--- Material to process ---
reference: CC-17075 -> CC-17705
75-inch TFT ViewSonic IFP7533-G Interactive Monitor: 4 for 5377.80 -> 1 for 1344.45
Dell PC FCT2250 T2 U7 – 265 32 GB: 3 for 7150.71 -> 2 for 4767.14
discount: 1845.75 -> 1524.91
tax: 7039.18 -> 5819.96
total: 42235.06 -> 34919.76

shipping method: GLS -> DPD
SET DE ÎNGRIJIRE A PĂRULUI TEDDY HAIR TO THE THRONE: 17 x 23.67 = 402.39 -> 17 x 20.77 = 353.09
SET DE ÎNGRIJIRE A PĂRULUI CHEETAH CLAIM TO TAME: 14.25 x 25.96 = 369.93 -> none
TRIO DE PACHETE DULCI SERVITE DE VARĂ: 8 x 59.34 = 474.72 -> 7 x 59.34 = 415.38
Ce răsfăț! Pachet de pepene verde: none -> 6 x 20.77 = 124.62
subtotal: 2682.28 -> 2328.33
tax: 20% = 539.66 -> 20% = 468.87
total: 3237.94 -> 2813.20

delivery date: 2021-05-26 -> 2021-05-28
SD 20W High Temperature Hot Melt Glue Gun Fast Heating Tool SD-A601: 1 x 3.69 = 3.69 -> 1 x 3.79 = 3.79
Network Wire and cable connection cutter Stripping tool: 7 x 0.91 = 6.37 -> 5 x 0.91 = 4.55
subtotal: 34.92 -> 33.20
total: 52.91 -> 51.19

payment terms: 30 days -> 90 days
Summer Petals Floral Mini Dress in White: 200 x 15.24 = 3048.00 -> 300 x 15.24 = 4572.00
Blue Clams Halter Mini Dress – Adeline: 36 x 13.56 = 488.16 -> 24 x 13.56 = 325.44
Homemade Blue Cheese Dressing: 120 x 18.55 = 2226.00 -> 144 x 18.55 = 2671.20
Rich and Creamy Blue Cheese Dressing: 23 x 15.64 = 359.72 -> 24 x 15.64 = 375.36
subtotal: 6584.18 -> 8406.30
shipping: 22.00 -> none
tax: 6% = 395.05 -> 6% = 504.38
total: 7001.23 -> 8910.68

--- Goal of the exercise ---
Among the lines of the data above, find those with the word "subtotal" and show them.

--- Answer space ---
subtotal: 2682.28 -> 2328.33
subtotal: 34.92 -> 33.20
subtotal: 6584.18 -> 8406.30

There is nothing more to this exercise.